The client in question, rather tongue in cheek, suggested that I put down "smart person". Wouldn't you like a nametag with that one? "Gloria Hickey, Smart Person". I have another variation on that one: Wise Woman. And that one came from my aversion to meetings. I detest long, apparently useless, meetings. Worse yet are meetings to plan meetings. I don't know about you but I do my best thinking on my own doing something like staring out the window or walking. Anyhow, the Wise Woman label fell off my tongue when I was turning down a request to join a committee. "I do not want to be on your committee," was my response. And I closed with, "But you are welcome to ask for advice anytime and I will be your wise woman." This is what is called a "Yes, but…" pattern. Never disagree with your client at the outset of the relationship. (Maybe that position should come with special robes like a high priestess. Sorry, I am having fun.)
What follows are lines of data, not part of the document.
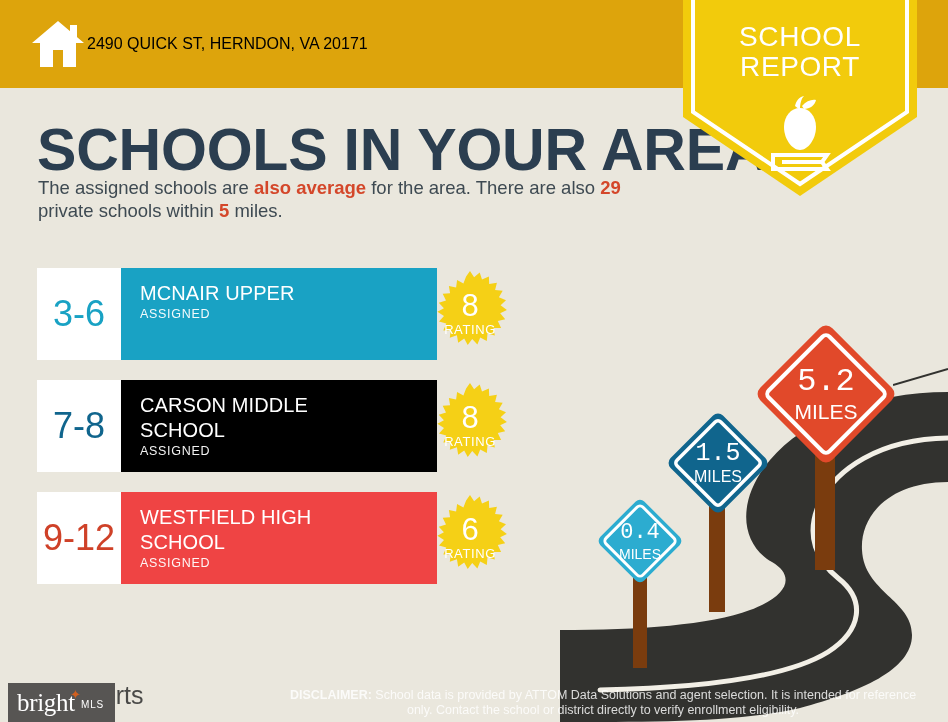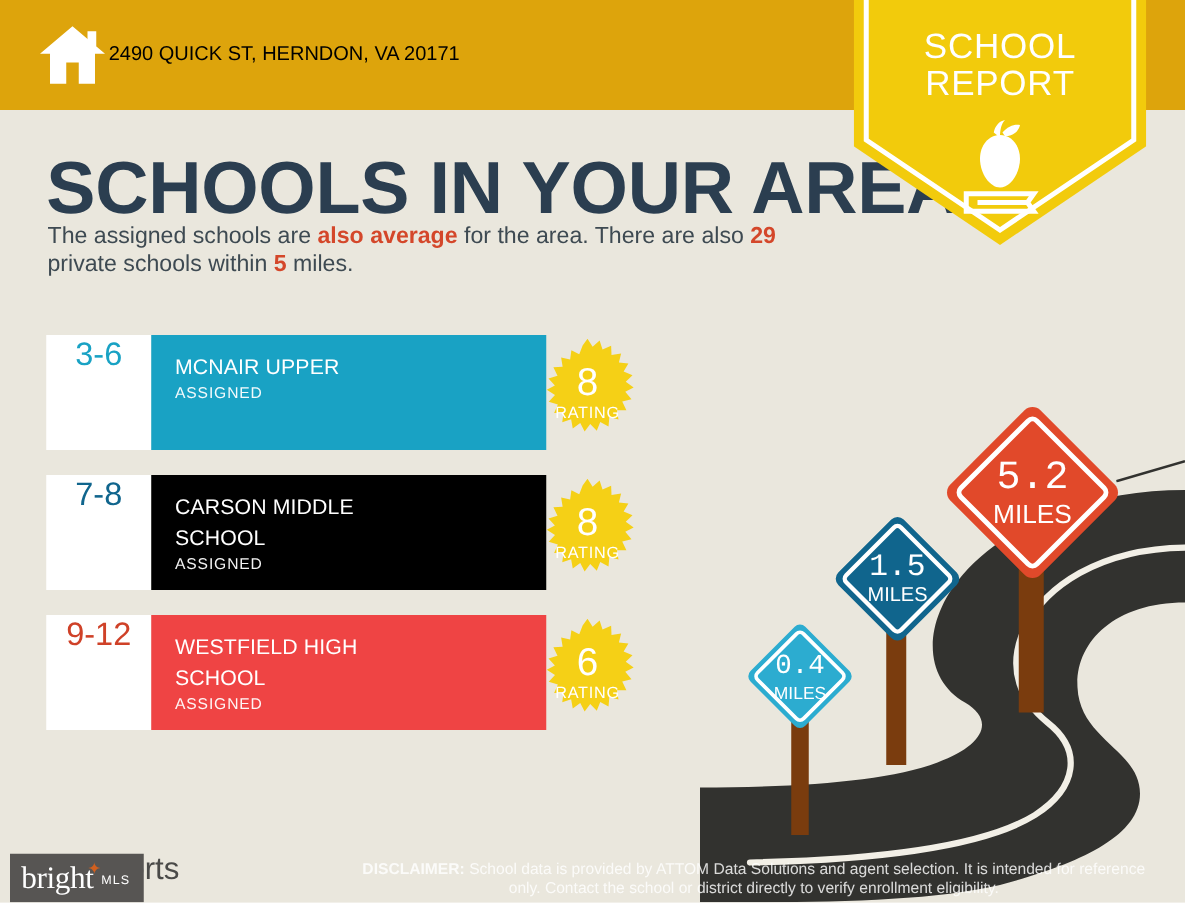--- a/index.html
+++ b/index.html
@@ -74,8 +74,8 @@
     position: absolute; left: 0; top: 0;
     width: 84px; height: 92px;
     background: #ffffff;
-    display: flex; align-items: flex-start; justify-content: center;
-    font-size: 26px;
+    display: flex; align-items: center; justify-content: center;
+    font-size: 36px;
   }
   .name-bar {
     position: absolute; left: 84px; top: 0;

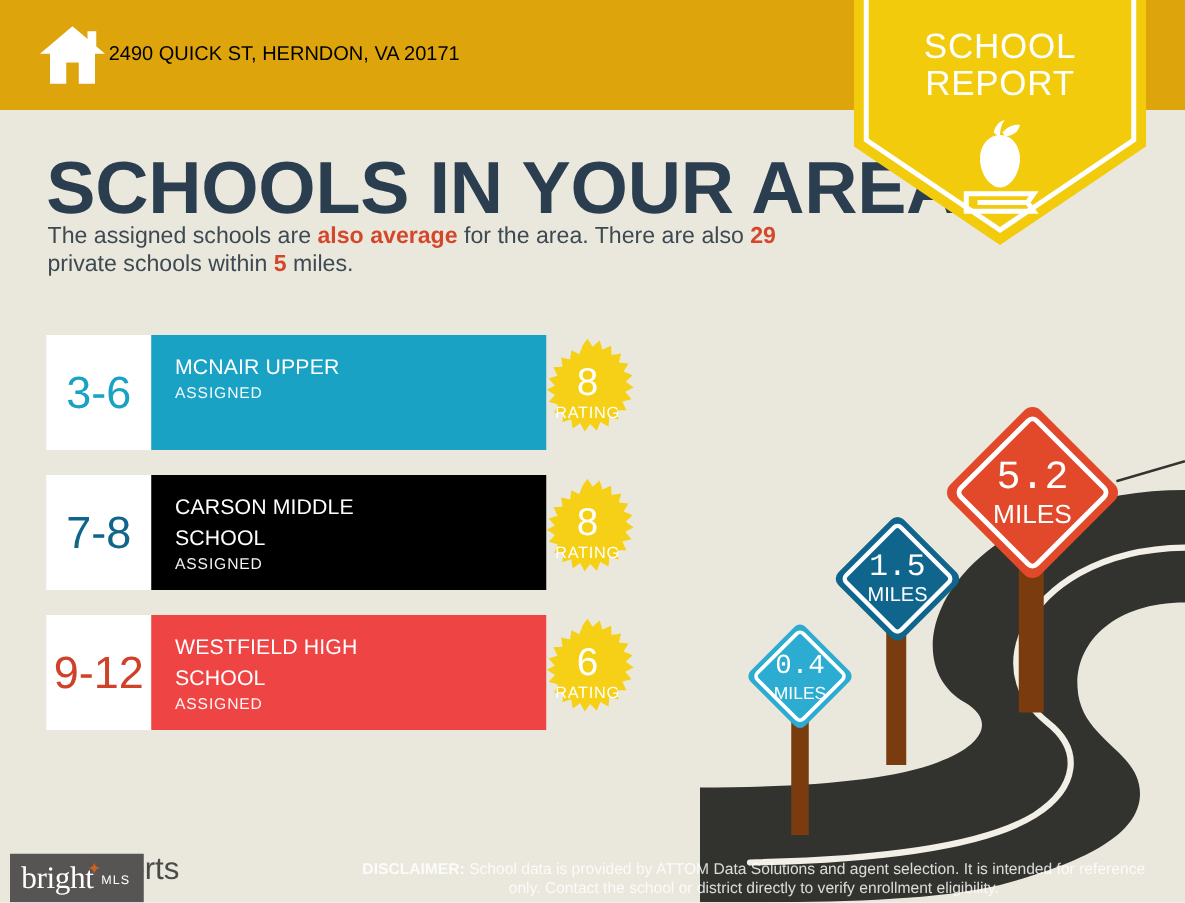--- a/index.html
+++ b/index.html
@@ -84,7 +84,7 @@
   }
   .school-name {
     color: #ffffff;
-    font-size: 17px;
+    font-size: 20px;
     line-height: 25px;
     letter-spacing: 0.1px;
   }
Now before you think Gloria is completely off her rocker, let me tell you where this is going. This is about managing perception through words in order to get what you want. It is the basis of much marketing and something that we should all learn or be prepared to be very disappointed. Or at least that is my not so humble opinion.
At the heart of this is yet another axiom: stay away from clutter. If the herd is charging off to one watering hole you have a much better chance of getting a drink if you go to another watering hole. Years and years ago, I was fundraising with an artist for a major catalogue. It was something of a disaster area as the gallery had missed the deadline for traditional funding opportunities and we were left to our own devices. The artist said he had an "in" with the president of Shoppers Drug Mart so off the artist trots to approach this, not insignificant, player in the community. We get turned down. Why? They were awash in requests for money.
Not only was there too much competition, we were out-gunned. I learned we were coming up against Skate Canada, which was fundraising in the same community. They had much bigger numbers than we did. We would have been better off going to a smaller business that got asked less frequently for money. There's another lesson embedded in this example too.
|How's this for an example of tailoring the same message for different audiences?|
Corporate sponsors look at your attendance figures like the numbers on a profit sheet. Think of it as a cost/benefit analysis. "How many consumers does my charitable dollar buy?" or in terms of public relations exposure, "How much ink or air time does my contribution buy?" Now, right about now you should be saying something like, "And you call this charity?" My point exactly. But let me put it to you this way: why would expect a tiger to be a vegetarian? Businesses are about profit. No profit, no business.